» Problem description:
Wherever a line in the data holds the word "track", pull that line out.

» Records for this task:
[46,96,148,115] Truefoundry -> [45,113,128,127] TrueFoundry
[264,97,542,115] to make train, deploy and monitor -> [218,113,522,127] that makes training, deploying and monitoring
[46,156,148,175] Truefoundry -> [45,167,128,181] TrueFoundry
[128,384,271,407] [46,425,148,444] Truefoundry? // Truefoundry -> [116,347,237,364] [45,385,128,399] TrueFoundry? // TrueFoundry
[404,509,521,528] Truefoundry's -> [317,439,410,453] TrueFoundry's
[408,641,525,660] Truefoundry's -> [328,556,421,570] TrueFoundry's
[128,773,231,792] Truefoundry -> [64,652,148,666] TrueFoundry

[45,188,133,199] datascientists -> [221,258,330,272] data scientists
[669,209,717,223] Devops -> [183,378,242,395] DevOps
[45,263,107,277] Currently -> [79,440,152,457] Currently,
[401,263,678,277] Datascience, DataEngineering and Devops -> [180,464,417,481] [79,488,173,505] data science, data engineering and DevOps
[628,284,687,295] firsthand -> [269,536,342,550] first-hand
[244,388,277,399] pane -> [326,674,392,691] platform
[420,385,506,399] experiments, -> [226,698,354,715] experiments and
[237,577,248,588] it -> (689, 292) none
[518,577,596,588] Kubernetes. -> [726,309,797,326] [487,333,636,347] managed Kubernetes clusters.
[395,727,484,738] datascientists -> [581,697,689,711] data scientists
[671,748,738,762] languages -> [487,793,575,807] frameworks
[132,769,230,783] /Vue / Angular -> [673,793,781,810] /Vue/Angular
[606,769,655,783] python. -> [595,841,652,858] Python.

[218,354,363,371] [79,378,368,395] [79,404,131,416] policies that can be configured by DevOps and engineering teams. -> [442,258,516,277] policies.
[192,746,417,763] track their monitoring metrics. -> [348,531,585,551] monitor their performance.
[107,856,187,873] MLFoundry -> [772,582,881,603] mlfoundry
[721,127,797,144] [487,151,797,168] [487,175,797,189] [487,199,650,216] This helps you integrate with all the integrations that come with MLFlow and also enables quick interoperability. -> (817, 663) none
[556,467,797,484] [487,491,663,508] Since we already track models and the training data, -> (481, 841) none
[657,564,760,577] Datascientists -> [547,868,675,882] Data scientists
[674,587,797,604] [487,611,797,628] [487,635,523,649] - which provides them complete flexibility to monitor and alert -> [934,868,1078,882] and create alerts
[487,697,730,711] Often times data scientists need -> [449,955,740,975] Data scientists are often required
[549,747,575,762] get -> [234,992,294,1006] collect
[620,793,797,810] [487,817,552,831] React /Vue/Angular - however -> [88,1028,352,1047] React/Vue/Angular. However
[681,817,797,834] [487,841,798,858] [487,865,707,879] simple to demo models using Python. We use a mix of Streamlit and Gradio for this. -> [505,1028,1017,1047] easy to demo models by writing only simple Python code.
...
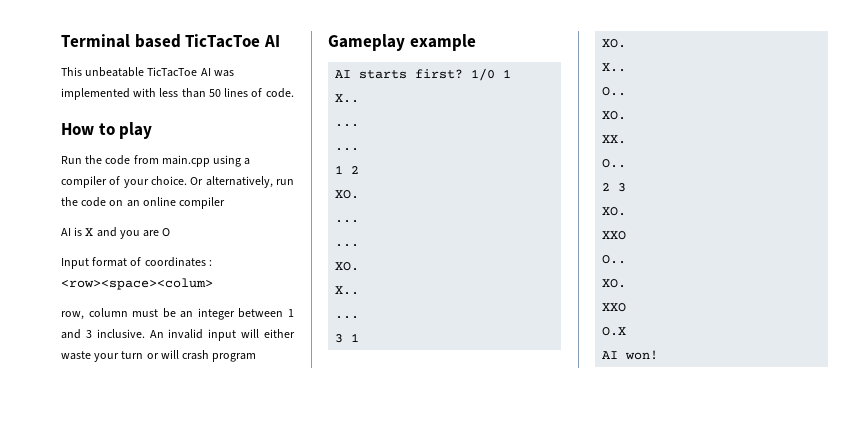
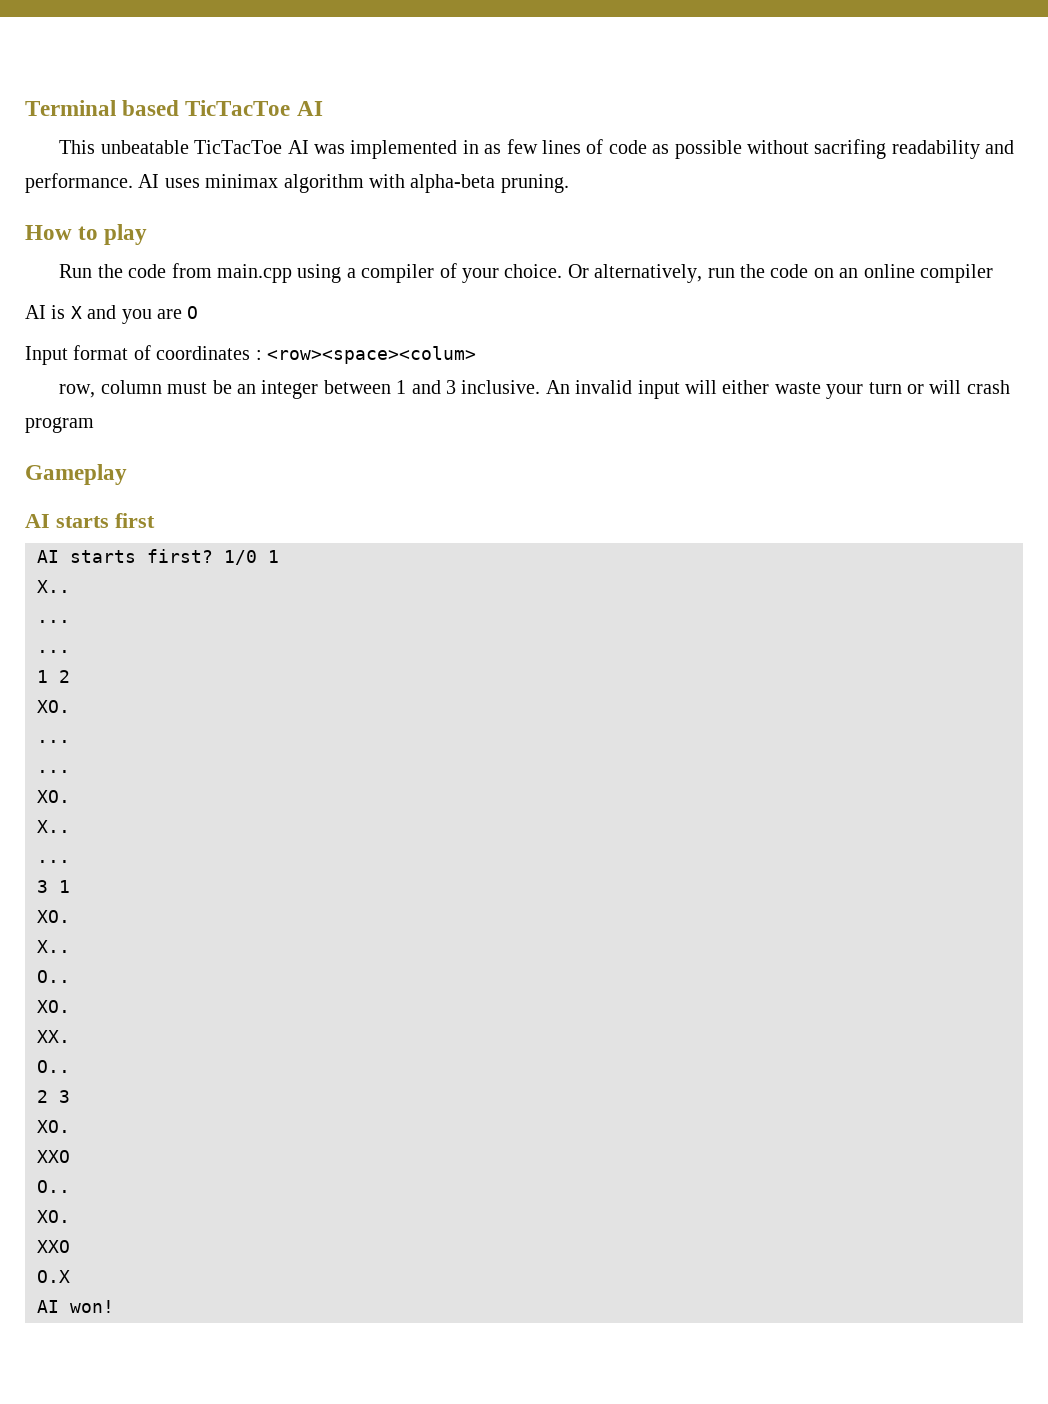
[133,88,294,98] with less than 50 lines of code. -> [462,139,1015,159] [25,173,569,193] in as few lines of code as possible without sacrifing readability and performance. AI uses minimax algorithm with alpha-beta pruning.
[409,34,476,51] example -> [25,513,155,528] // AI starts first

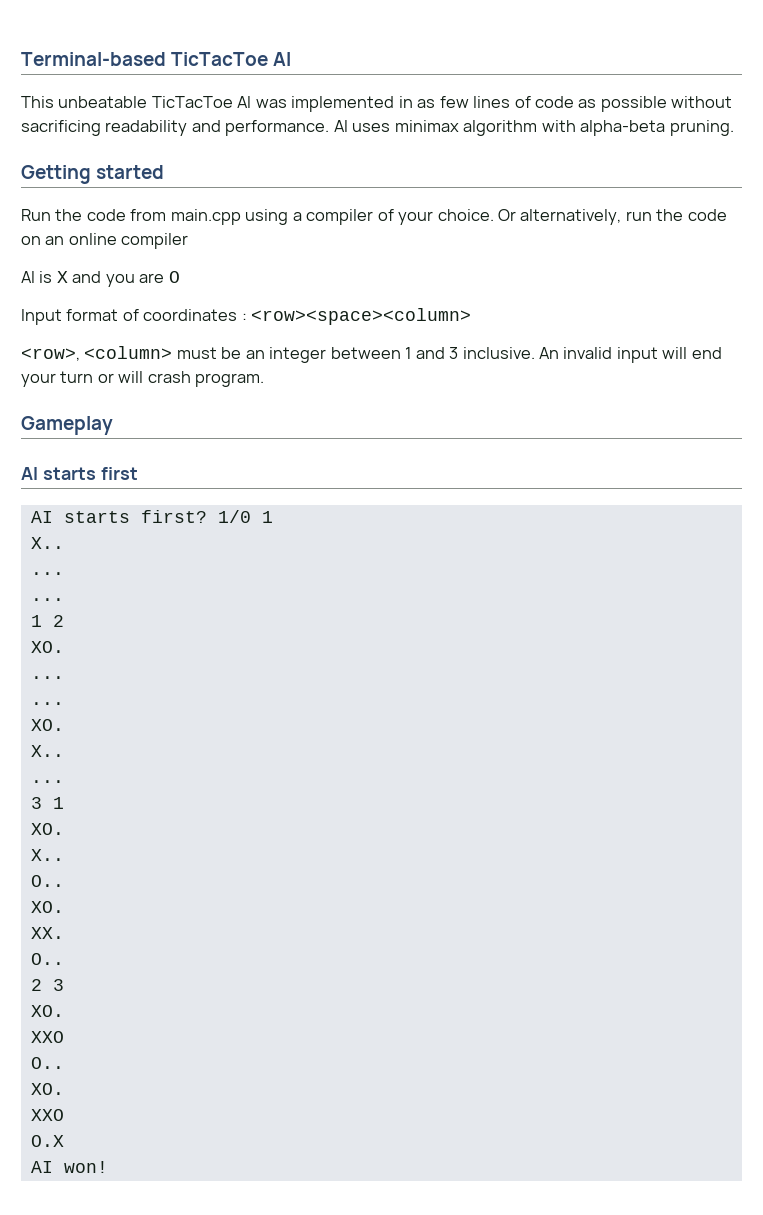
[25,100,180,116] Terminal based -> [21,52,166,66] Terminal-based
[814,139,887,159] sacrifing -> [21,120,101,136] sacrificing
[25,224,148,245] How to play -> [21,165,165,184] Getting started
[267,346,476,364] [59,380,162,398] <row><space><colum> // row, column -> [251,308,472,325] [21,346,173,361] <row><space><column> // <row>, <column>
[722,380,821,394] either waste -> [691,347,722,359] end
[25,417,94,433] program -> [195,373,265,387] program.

» Solved problem:
[192,746,417,763] track their monitoring metrics. -> [348,531,585,551] monitor their performance.
[556,467,797,484] [487,491,663,508] Since we already track models and the training data, -> (481, 841) none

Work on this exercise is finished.